Years ago, I interviewed Andy Bell, who joined Oasis in 1999 after the original lineup fell apart in a mess of cocaine, lager, and indecipherable insults.

He said that on the day Oasis’ debut album Definitely Maybe was released, Noel Gallagher sat down in their label’s office with an acoustic guitar and played Bell – who was in shoegaze favourites Ride at the time – all the songs, in order, for what would become the band’s second album, the mammoth (What’s The Story) Morning Glory?.

 

The Gallagher brothers may give off an air of uncontrolled chaos, but it is clear that Noel thoughtfully crafted each of his albums: the fact that he had such a remarkable collection of songs ready to unleash on the world certainly explains his confidence levels around that time. I’d be telling people I was the greatest songwriter since Jesus too, if I knew I had the likes of ‘Wonderwall’, ‘Don’t Look Back In Anger’, ‘Champagne Supernova’, ‘Cast No Shadow’ and ‘Some Might Say’ in my back pocket.

 

 

 

The demo of ‘Some Might Say’ shares an identical arrangement to the album version, but is notably slower; it feels like wading through waist-high water with jeans on. It’s rather hypnotic too: the fact Noel recorded this demo in Wales using The Verve’s gear no doubt accounts for the laconic feel. Those lads were well into psychedelics, and I can’t imagine Noel abstained during these sessions.

 

The most interesting thing about Oasis demos – aside from falling into a parallel universe where Noel is the lead singer of the band – is how fully-formed they are. Gallagher is a master craftsman, with each chord change, melody line, and lead part carefully considered. Of course the lyrics are pure gibberish, as is often his way: “The sink is full of fishes, she’s got dirty dishes on the brain” follows the tradition of psychotropic nonsense set by Lennon in ‘I Am The Walrus’. 

 

Noel may speak his mind more than most, but, strangely enough, he rarely reveals his heart in lyrical form.
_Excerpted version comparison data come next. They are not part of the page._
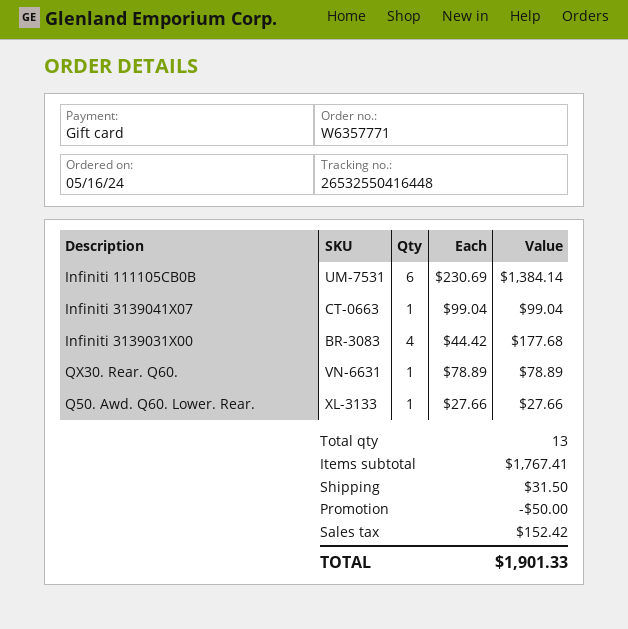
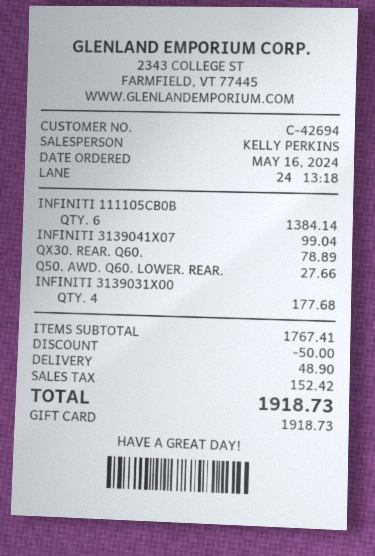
shipping: 31.50 -> 48.90
total: 1901.33 -> 1918.73

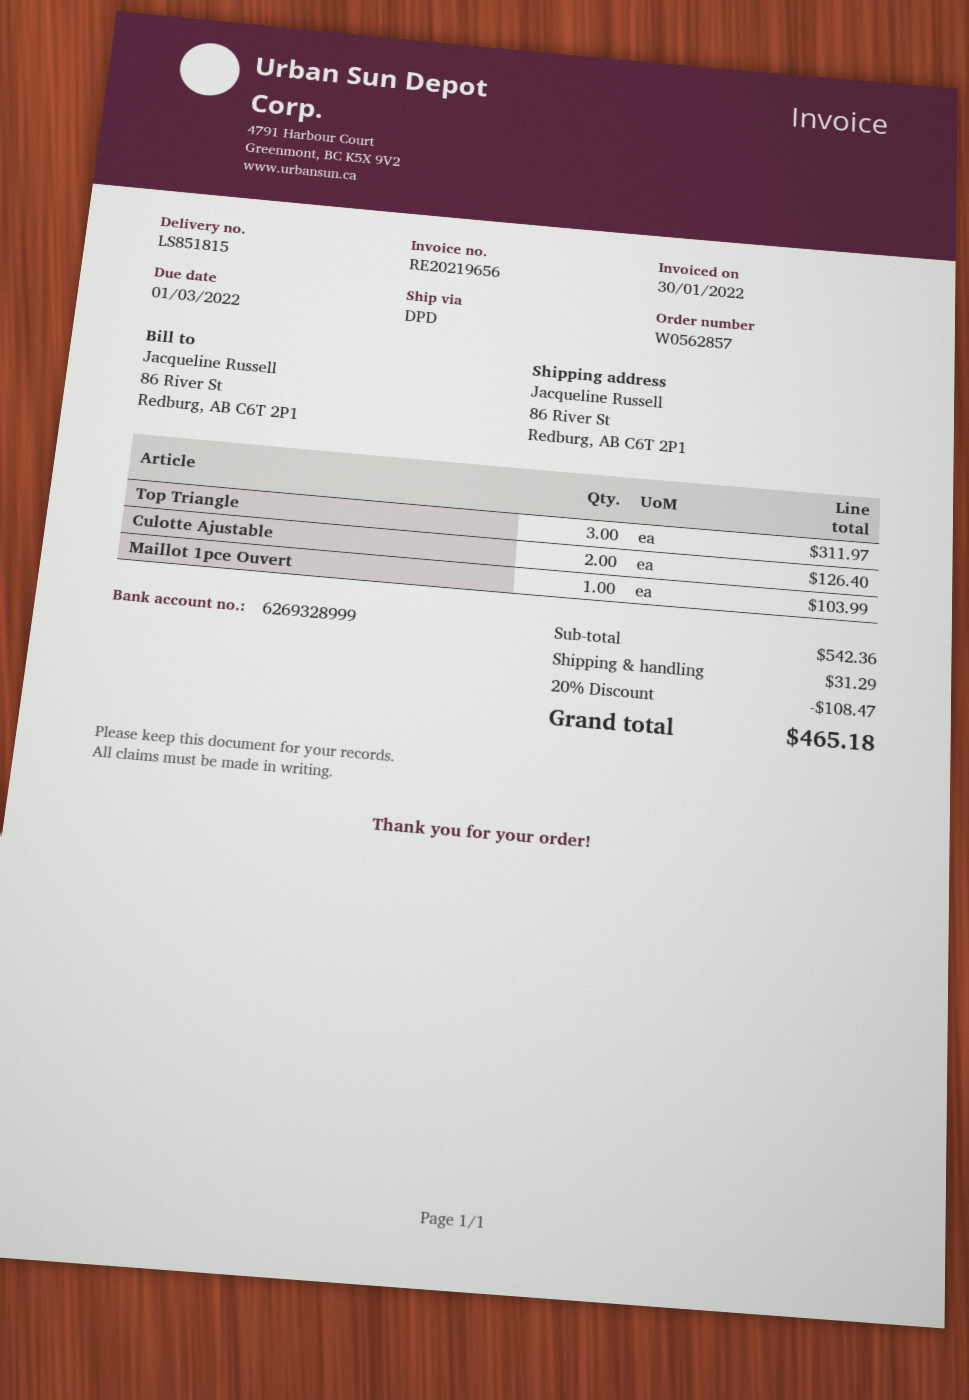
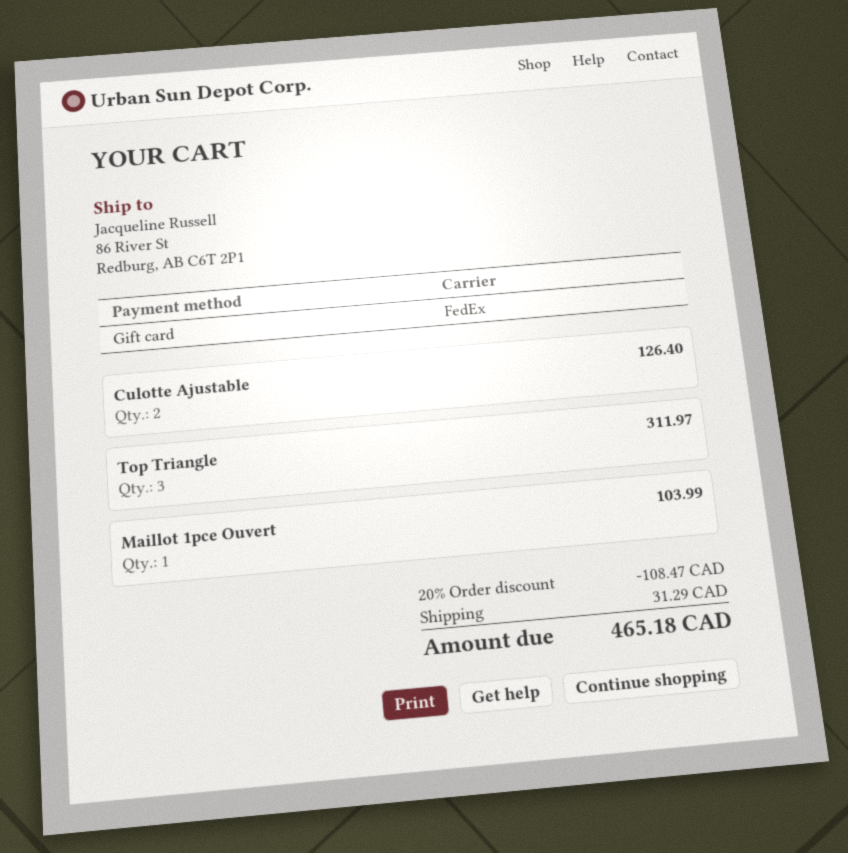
shipping method: DPD -> FedEx

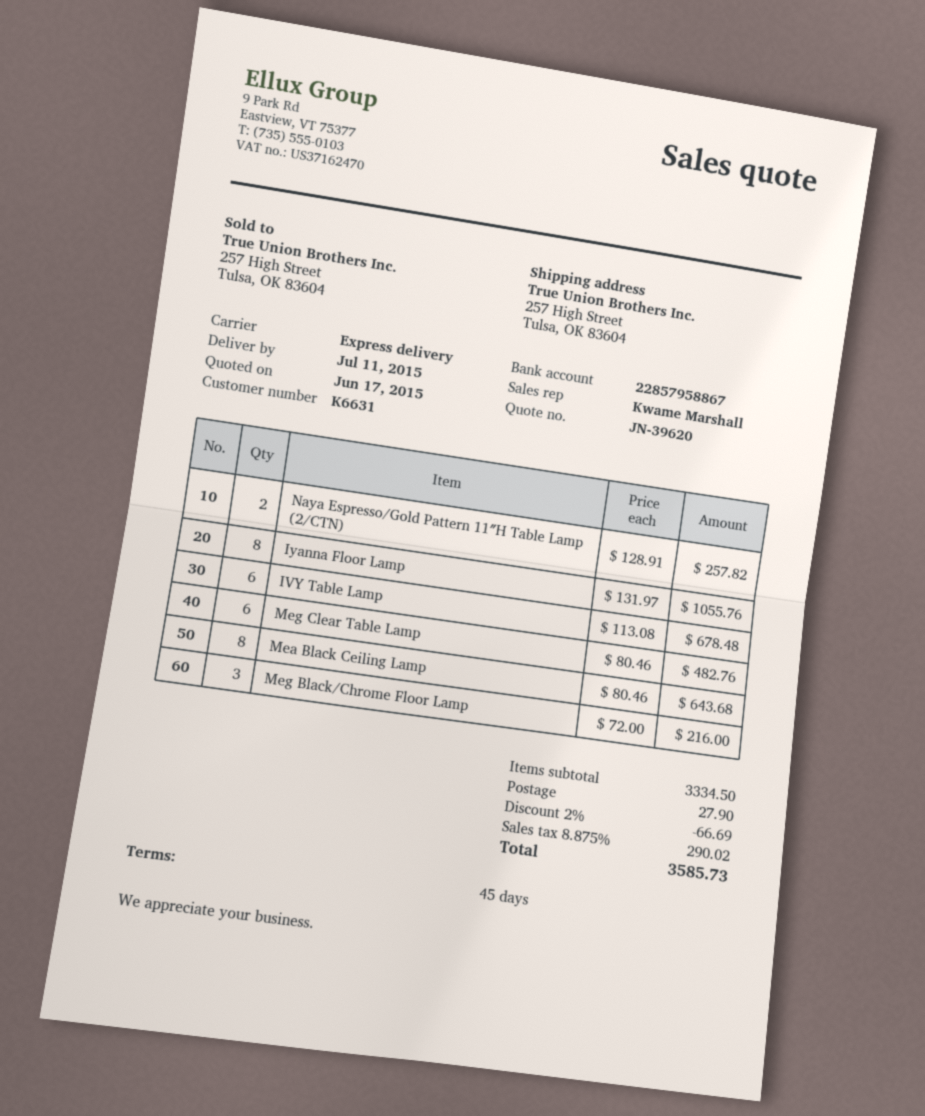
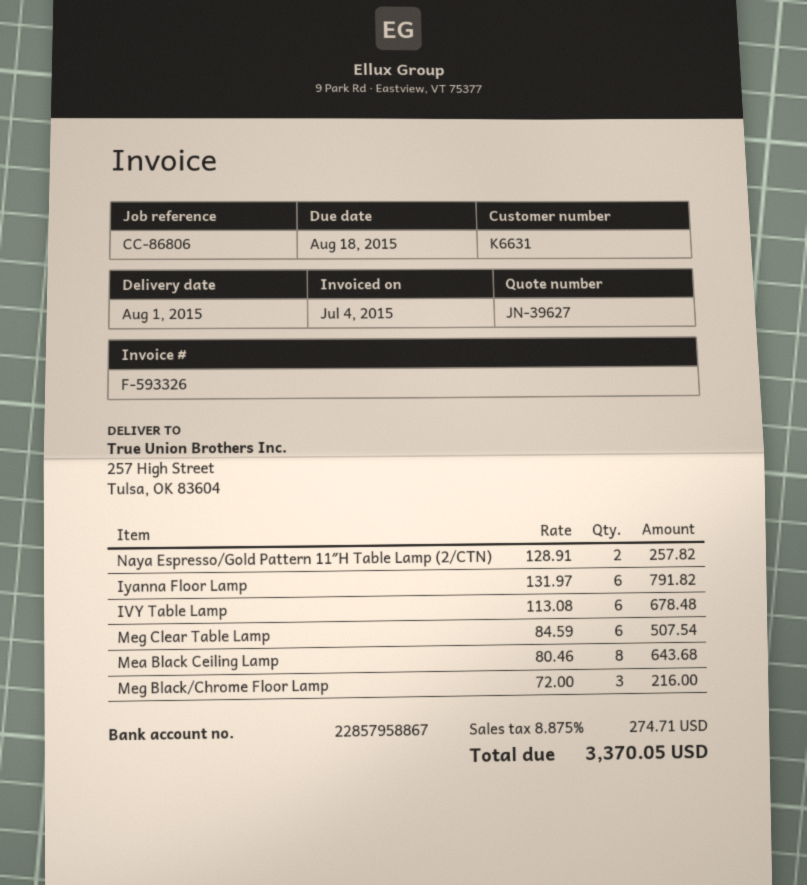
quote number: JN-39620 -> JN-39627
delivery date: 2015-07-11 -> 2015-08-01
Iyanna Floor Lamp: 8 x 131.97 = 1055.76 -> 6 x 131.97 = 791.82
Meg Clear Table Lamp: 6 x 80.46 = 482.76 -> 6 x 84.59 = 507.54
discount: 2% = 66.69 -> none
shipping: 27.90 -> none
tax: 8.875% = 290.02 -> 8.875% = 274.71
total: 3585.73 -> 3370.05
For that reason, when songs like ‘Wonderwall’ quietly declare, “I don’t believe that anybody feels the way I do about you now”, it seems like a stark revelation from a man who learned to suppress his softer emotions on the rough council estates of his youth.

 

More than any other band, Oasis are all about capturing a feeling – and even in demo form, this shiiiiiiines through clearly.